5. New leads are compatible with a variety of demographics
When collecting data on consumers, you need to have pertinent information that allows you to efficiently divide incoming leads into preexisting categories. This is necessary in order to ensure accurate data collection. It’s not always true that more is better. Typical errors consist of the following:
- Providing an excessive number of choices, such as classifying “financial services” and “insurance” as separate industry areas in your offering. It’s possible that users won’t know which option to go with, which means you may wind up with leads that straddle many segmentation boundaries.
- Needing first names but not last names, for example, or job titles but not verticals, is an example of the uneven use of mandatory fields.
- Developing an excessive number of fields. Users are more likely to skip fields and create gaps in your information when the forms are overly extensive.
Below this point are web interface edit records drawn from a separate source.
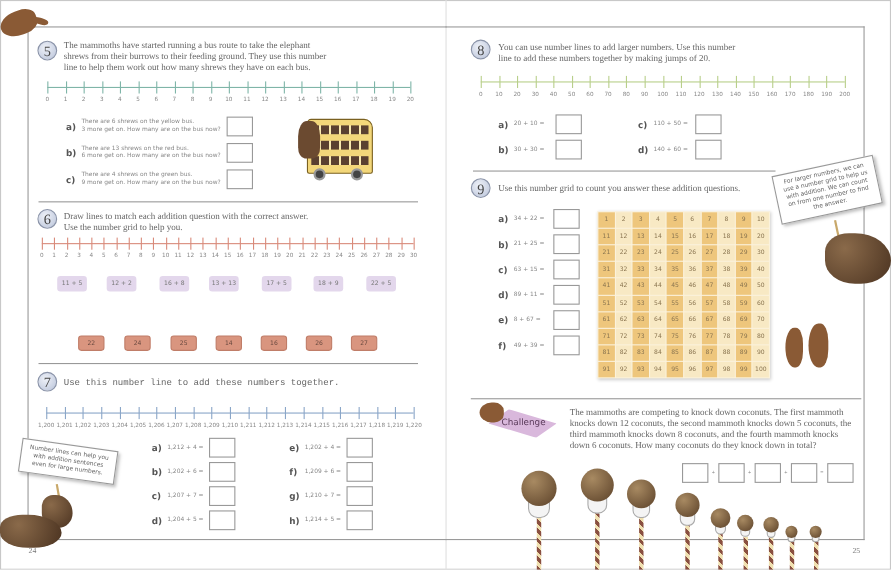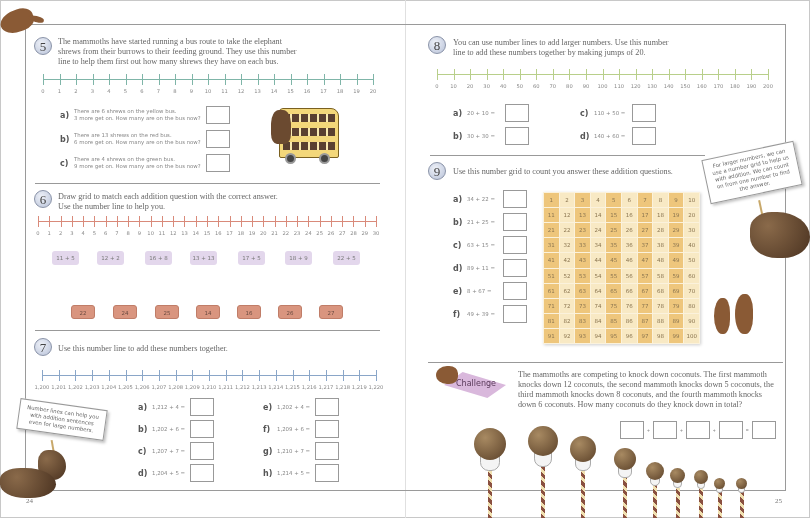--- a/index.html
+++ b/index.html
@@ -66,21 +66,21 @@
 
 <div class="outer-edge"></div>
 <div class="spine"></div>
 <div class="page-frame" id="left-frame"></div>
 <div class="page-frame" id="right-frame"></div>
 
 <div class="critter" style="left:0;top:10px;width:34px;height:22px;transform:rotate(-20deg);"></div>
 <div class="critter" style="left:28px;top:16px;width:16px;height:6px;transform:rotate(15deg);"></div>
 
 <div class="qnum" style="left:34px;top:37px;">5</div>
-<div class="instr" style="left:58px;top:37px;width:245px;">The mammoths have started running a bus route to take the elephant shrews from their burrows to their feeding ground. They use this number line to help them first out how many shrews they have on each bus.</div>
+<div class="instr" style="left:58px;top:37px;width:245px;">The mammoths have started running a bus route to take the elephant shrews from their burrows to their feeding ground. They use this number line to help them work out how many shrews they have on each bus.</div>
 <div class="numline" id="nl5" style="left:43px;top:74px;width:330px;height:24px;">
     <div class="axis" style="background: rgb(127, 181, 168);"></div>
     <div class="tick" style="left: 0px; background: rgb(127, 181, 168);"></div>
     <div class="lbl" style="left: 0px;">0</div>
     <div class="tick" style="left: 16.5px; background: rgb(127, 181, 168);"></div>
     <div class="lbl" style="left: 16.5px;">1</div>
     <div class="tick" style="left: 33px; background: rgb(127, 181, 168);"></div>
     <div class="lbl" style="left: 33px;">2</div>
     <div class="tick" style="left: 49.5px; background: rgb(127, 181, 168);"></div>
     <div class="lbl" style="left: 49.5px;">3</div>
@@ -153,22 +153,22 @@
   <div class="row" style="top:24px;"></div>
   <div class="row" style="top:38px;"></div>
   <div class="mammoth"></div>
   <div class="wheel" style="left:14px;"></div>
   <div class="wheel" style="left:48px;"></div>
 </div>
 
 <div class="divider" style="left:35px;top:183px;width:345px;"></div>
 
 <div class="qnum" style="left:34px;top:190px;">6</div>
-<div class="instr" style="left:58px;top:192px;width:320px;">Draw grid to match each addition question with the correct answer.</div>
-<div class="instr" style="left:58px;top:202px;width:320px;">Use the number line to help you.</div>
+<div class="instr" style="left:58px;top:192px;width:320px;">Draw lines to match each addition question with the correct answer.</div>
+<div class="instr" style="left:58px;top:202px;width:320px;">Use the number grid to help you.</div>
 <div class="numline" id="nl6" style="left:38px;top:216px;width:338px;height:24px;">
     <div class="axis" style="background: rgb(217, 138, 122);"></div>
     <div class="tick" style="left: 0px; background: rgb(217, 138, 122);"></div>
     <div class="lbl" style="left: 0px;">0</div>
     <div class="tick" style="left: 11.2667px; background: rgb(217, 138, 122);"></div>
     <div class="lbl" style="left: 11.2667px;">1</div>
     <div class="tick" style="left: 22.5333px; background: rgb(217, 138, 122);"></div>
     <div class="lbl" style="left: 22.5333px;">2</div>
     <div class="tick" style="left: 33.8px; background: rgb(217, 138, 122);"></div>
     <div class="lbl" style="left: 33.8px;">3</div>
@@ -241,21 +241,21 @@
     <div class="chip a" style="left: 155px; top: 305px;">25</div>
     <div class="chip a" style="left: 196px; top: 305px;">14</div>
     <div class="chip a" style="left: 237px; top: 305px;">16</div>
     <div class="chip a" style="left: 278px; top: 305px;">26</div>
     <div class="chip a" style="left: 319px; top: 305px;">27</div>
   </div>
 
 <div class="divider" style="left:35px;top:330px;width:345px;"></div>
 
 <div class="qnum" style="left:34px;top:338px;">7</div>
-<div class="instr" style="left:58px;top:344px;width:320px;">Use this number line to add these numbers together.</div>
+<div class="instr" style="left:58px;top:344px;width:320px;font-family:Liberation Mono, monospace;">Use this number line to add these numbers together.</div>
 <div class="numline" id="nl7" style="left:42px;top:370px;width:334px;height:24px;">
     <div class="axis" style="background: rgb(138, 166, 200);"></div>
     <div class="tick" style="left: 0px; background: rgb(138, 166, 200);"></div>
     <div class="lbl" style="left: 0px;">1,200</div>
     <div class="tick" style="left: 16.7px; background: rgb(138, 166, 200);"></div>
     <div class="lbl" style="left: 16.7px;">1,201</div>
     <div class="tick" style="left: 33.4px; background: rgb(138, 166, 200);"></div>
     <div class="lbl" style="left: 33.4px;">1,202</div>
     <div class="tick" style="left: 50.1px; background: rgb(138, 166, 200);"></div>
     <div class="lbl" style="left: 50.1px;">1,203</div>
Users may also get confused by sentiment scales with too many alternatives, such as queries regarding customer satisfaction that vary from one to ten. Someone may score five because they were ambivalent about your goods. While someone else may mark six because they really hated it.
How to deal with it?
Standardize your data collecting methods to maintain data quality and limit fields and choices to a minimal. This will ensure that leads are not confused or overwhelmed. To make it easier to discern segments and prepare personalized campaigns, provide three to four options for each question.
On forms, however, you should go beyond the standard name-email-phone number triad and include one or two more in-depth questions. This is particularly important when targeting top or middle funnel prospects who aren’t ready for a phone contact.
When you have more detailed information, such as industry type, employment level, or current provider, you may segment leads more precisely. Then, you can send more relevant material to nurture them further.
Quality data is the bedrock of efficient sales
Sales data is critical for keeping your company competitive and driving revenue. Yet, many teams fail due to poor data quality. If your sales organizations are often surprised by current customers, struggle to properly segment leads and monitor progress, approach sales calls blindly, and constantly discover that data verifies their initial assumptions, then, something is likely wrong with your data quality.